··· Data in this exercise

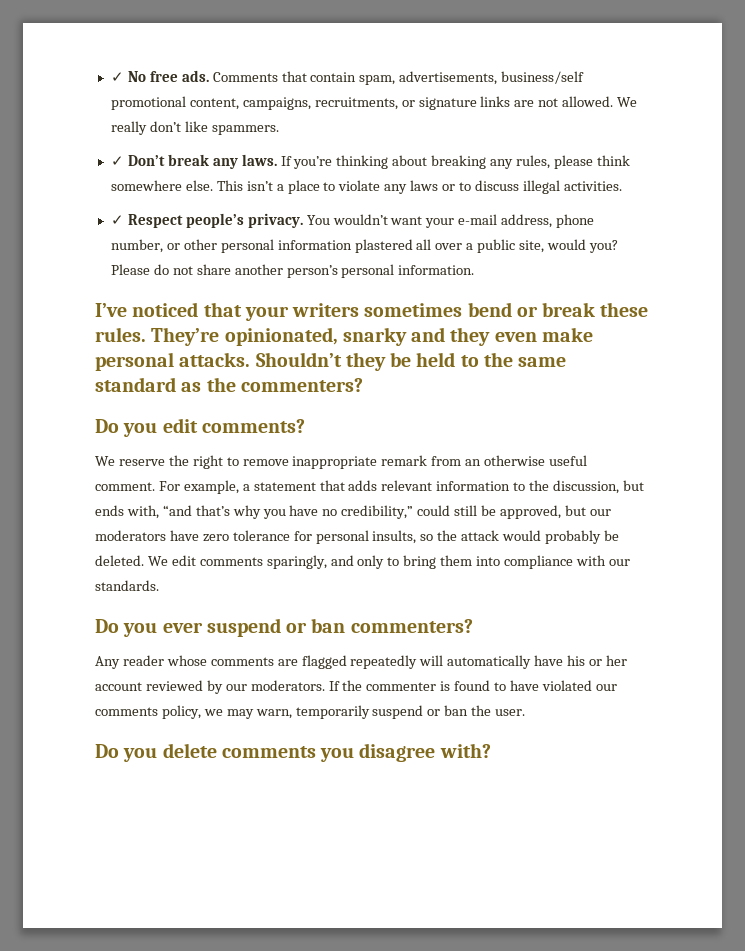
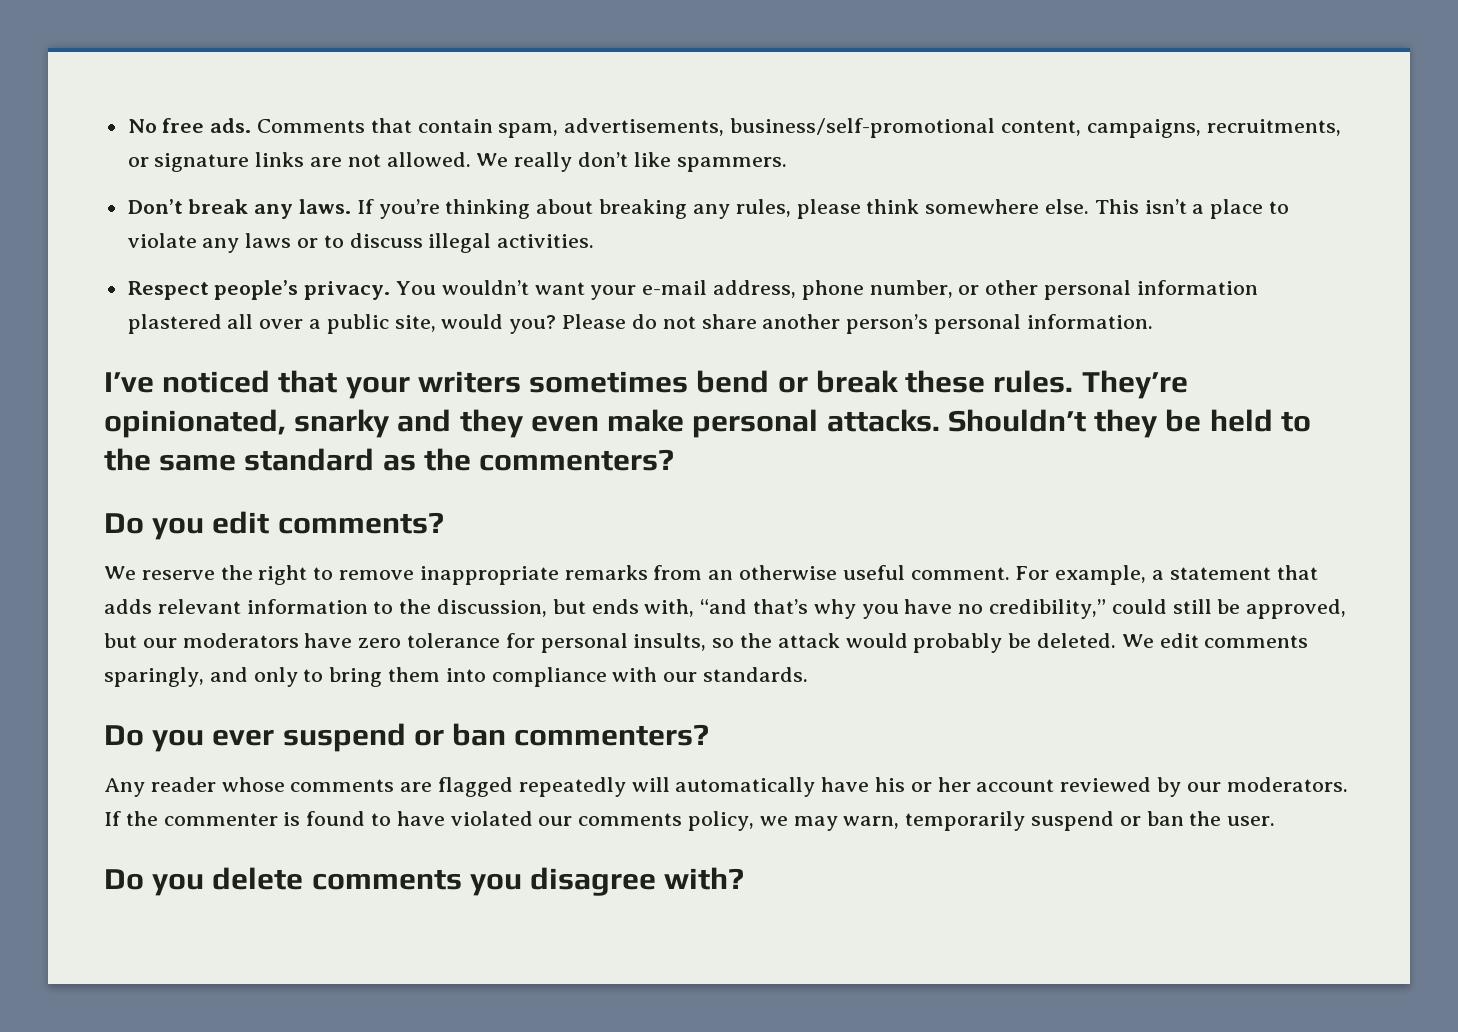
- ✓ No free ads.
+ No free ads.
- Comments that contain spam, advertisements, business/self promotional content, campaigns, recruitments, or signature links are not allowed.
+ Comments that contain spam, advertisements, business/self-promotional content, campaigns, recruitments, or signature links are not allowed.
- ✓ Don’t break any laws.
+ Don’t break any laws.
- ✓ Respect people’s privacy.
+ Respect people’s privacy.
- We reserve the right to remove inappropriate remark from an otherwise useful comment.
+ We reserve the right to remove inappropriate remarks from an otherwise useful comment.

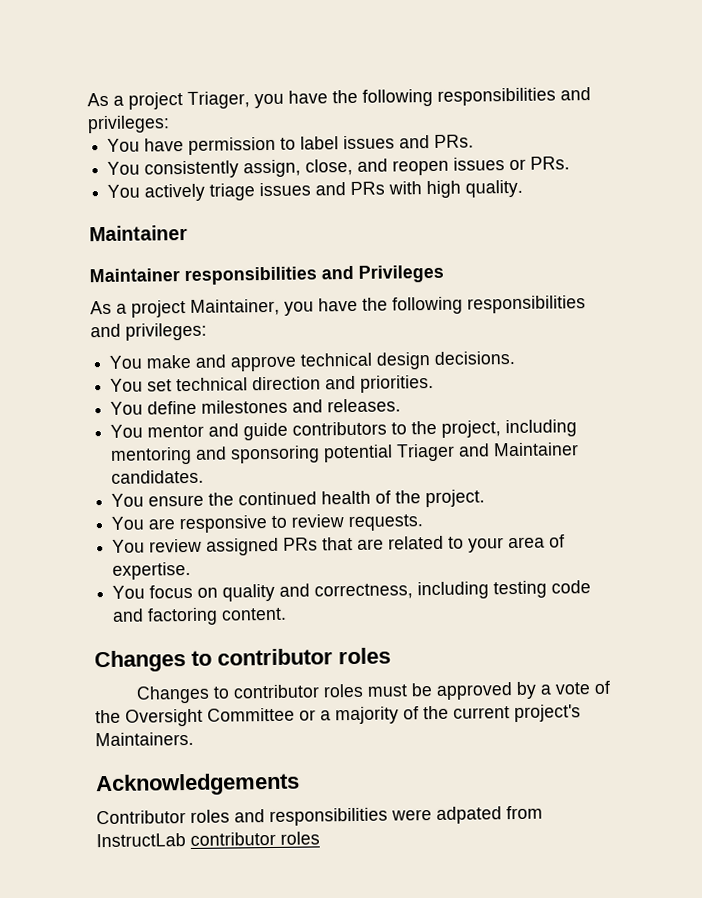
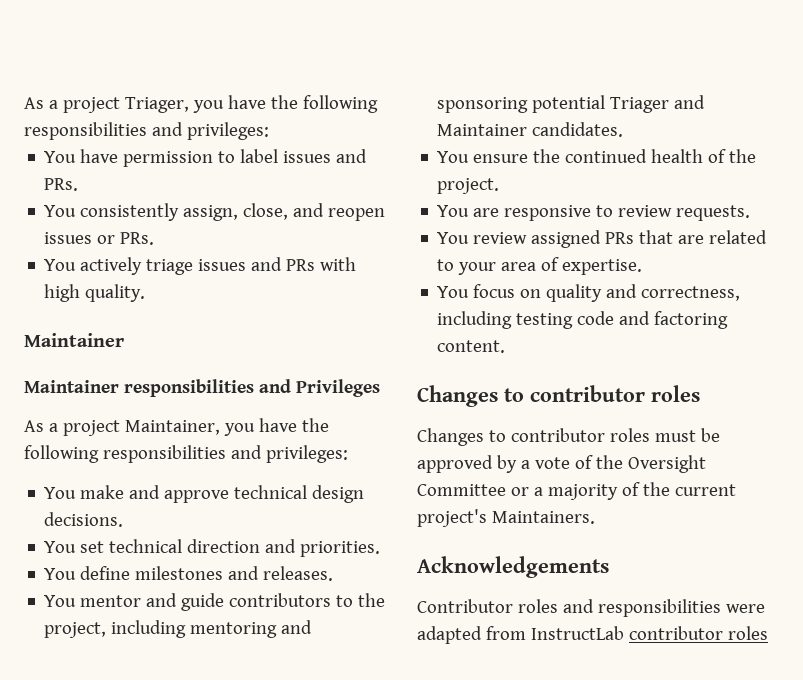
- Contributor roles and responsibilities were adpated from InstructLab contributor roles
+ Contributor roles and responsibilities were adapted from InstructLab contributor roles

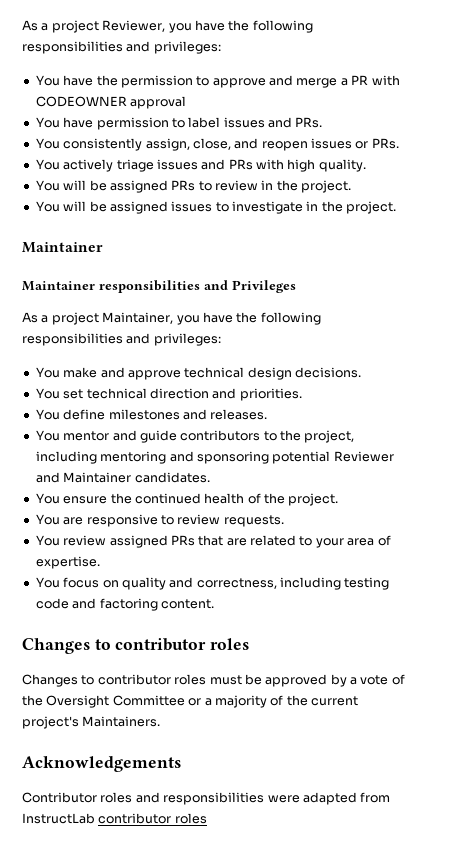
- As a project Triager, you have the following responsibilities and privileges:
+ As a project Reviewer, you have the following responsibilities and privileges:
+ You have the permission to approve and merge a PR with CODEOWNER approval
+ You will be assigned PRs to review in the project.
+ You will be assigned issues to investigate in the project.
- You mentor and guide contributors to the project, including mentoring and sponsoring potential Triager and Maintainer candidates.
+ You mentor and guide contributors to the project, including mentoring and sponsoring potential Reviewer and Maintainer candidates.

······

__Action item__
What this exercise asks for is every line of the data above with the word "Comments".

__Output__
- Comments that contain spam, advertisements, business/self promotional content, campaigns, recruitments, or signature links are not allowed.
+ Comments that contain spam, advertisements, business/self-promotional content, campaigns, recruitments, or signature links are not allowed.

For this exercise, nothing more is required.